Edit difference data
☆ ☆ ☆ ☆

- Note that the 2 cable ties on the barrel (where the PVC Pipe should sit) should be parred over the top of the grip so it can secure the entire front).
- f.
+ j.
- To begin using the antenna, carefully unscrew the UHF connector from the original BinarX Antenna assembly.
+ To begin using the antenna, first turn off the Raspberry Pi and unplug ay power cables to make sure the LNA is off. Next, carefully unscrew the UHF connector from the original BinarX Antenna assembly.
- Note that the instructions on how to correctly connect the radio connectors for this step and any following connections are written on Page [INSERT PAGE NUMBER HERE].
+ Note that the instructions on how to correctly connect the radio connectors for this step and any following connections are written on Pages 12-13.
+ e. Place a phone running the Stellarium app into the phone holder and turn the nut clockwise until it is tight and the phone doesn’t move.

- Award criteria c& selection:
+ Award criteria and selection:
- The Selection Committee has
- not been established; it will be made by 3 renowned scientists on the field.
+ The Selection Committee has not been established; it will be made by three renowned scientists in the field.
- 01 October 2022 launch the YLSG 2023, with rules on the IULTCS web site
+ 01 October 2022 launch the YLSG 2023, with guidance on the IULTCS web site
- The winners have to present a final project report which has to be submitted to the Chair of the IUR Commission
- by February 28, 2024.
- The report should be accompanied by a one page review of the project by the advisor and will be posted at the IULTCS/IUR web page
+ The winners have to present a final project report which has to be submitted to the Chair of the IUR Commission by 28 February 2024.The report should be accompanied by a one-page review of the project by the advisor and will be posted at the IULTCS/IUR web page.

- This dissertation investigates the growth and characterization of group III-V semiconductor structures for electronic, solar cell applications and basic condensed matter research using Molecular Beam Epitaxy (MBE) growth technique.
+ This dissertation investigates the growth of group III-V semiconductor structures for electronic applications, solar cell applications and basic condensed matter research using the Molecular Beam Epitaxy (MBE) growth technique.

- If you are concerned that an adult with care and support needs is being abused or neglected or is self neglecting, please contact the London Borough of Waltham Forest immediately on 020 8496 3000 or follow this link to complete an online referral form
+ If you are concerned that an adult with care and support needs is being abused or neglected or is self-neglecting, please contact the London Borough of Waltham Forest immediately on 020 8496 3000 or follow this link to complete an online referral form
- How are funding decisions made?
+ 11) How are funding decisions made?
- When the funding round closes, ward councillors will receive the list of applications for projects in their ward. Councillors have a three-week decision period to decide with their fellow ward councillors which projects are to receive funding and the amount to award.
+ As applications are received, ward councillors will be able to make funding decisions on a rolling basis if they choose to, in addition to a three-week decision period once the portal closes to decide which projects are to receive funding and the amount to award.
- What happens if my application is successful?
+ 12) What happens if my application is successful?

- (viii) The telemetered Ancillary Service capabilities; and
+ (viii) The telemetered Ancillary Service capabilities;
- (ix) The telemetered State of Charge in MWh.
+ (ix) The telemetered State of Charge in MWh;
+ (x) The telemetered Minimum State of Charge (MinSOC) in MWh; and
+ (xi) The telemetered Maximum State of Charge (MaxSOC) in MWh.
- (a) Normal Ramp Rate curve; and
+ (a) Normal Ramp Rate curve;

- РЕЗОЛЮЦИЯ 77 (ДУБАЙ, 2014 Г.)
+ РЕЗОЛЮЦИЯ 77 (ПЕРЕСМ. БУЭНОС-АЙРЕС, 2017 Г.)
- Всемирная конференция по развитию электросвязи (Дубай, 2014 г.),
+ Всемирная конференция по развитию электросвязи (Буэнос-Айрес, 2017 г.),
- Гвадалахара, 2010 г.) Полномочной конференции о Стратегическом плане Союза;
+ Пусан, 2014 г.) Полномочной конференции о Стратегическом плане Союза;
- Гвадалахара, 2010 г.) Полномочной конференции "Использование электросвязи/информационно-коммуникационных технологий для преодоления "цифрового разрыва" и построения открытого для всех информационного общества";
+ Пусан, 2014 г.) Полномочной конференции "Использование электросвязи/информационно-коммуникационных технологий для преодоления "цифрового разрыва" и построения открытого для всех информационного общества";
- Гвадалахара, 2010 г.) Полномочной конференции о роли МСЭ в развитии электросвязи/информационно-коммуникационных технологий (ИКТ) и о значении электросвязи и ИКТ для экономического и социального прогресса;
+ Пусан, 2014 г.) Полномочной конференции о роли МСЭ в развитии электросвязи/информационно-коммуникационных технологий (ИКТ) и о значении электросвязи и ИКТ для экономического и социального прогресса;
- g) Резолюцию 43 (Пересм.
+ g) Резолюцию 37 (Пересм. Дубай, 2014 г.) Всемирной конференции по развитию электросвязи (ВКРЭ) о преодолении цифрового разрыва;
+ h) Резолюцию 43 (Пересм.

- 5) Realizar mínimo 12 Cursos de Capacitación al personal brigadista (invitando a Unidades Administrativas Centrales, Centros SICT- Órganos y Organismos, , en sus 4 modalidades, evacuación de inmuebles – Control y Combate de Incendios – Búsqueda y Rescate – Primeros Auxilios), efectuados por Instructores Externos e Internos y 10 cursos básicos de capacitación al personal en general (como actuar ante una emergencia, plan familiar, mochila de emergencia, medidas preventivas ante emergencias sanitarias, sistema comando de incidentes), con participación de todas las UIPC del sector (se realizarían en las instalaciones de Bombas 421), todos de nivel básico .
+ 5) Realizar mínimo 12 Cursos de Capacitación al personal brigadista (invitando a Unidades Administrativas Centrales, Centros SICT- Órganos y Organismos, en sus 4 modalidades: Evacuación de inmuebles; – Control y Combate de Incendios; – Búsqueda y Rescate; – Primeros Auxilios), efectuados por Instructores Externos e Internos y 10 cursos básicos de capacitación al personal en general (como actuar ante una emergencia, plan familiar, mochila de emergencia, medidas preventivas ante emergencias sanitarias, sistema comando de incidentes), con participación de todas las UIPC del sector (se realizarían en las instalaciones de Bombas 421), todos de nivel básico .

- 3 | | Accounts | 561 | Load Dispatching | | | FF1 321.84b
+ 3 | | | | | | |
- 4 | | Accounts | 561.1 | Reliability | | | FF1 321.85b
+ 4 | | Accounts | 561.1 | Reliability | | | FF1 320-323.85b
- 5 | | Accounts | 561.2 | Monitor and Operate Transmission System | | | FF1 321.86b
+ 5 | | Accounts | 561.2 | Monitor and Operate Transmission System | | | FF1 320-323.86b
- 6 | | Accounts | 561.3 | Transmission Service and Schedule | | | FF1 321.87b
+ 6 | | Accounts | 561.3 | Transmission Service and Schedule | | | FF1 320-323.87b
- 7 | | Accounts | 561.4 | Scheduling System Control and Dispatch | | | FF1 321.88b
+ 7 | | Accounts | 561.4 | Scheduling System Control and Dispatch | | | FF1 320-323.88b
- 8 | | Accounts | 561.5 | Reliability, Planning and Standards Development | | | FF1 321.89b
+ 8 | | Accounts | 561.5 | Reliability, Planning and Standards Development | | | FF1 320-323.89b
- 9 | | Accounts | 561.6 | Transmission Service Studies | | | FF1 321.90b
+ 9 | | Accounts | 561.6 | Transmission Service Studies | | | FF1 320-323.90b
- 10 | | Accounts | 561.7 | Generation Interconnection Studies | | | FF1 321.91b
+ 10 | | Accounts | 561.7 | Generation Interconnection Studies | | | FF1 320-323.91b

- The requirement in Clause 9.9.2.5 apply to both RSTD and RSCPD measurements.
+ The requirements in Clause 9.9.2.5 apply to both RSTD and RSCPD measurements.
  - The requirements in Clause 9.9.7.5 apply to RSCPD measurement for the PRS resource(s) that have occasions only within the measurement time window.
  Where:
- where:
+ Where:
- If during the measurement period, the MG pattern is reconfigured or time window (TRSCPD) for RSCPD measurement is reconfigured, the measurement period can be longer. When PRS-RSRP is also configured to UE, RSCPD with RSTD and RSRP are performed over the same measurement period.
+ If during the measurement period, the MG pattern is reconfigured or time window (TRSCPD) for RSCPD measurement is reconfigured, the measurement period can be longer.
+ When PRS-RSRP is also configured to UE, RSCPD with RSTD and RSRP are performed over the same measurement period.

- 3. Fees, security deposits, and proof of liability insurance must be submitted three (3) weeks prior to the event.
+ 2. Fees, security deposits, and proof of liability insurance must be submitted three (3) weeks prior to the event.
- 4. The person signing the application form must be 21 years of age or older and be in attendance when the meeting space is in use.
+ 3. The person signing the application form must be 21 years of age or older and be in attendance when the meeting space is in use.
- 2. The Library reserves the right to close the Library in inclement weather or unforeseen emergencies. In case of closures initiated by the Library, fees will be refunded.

☆ ☆ ☆ ☆

Problem description
Quote the data above from the line containing "phone doesn’t move." to the line containing "- The report", inclusive, and stop.

Completed task
+ e. Place a phone running the Stellarium app into the phone holder and turn the nut clockwise until it is tight and the phone doesn’t move.

- Award criteria c& selection:
+ Award criteria and selection:
- The Selection Committee has
- not been established; it will be made by 3 renowned scientists on the field.
+ The Selection Committee has not been established; it will be made by three renowned scientists in the field.
- 01 October 2022 launch the YLSG 2023, with rules on the IULTCS web site
+ 01 October 2022 launch the YLSG 2023, with guidance on the IULTCS web site
- The winners have to present a final project report which has to be submitted to the Chair of the IUR Commission
- by February 28, 2024.
- The report should be accompanied by a one page review of the project by the advisor and will be posted at the IULTCS/IUR web page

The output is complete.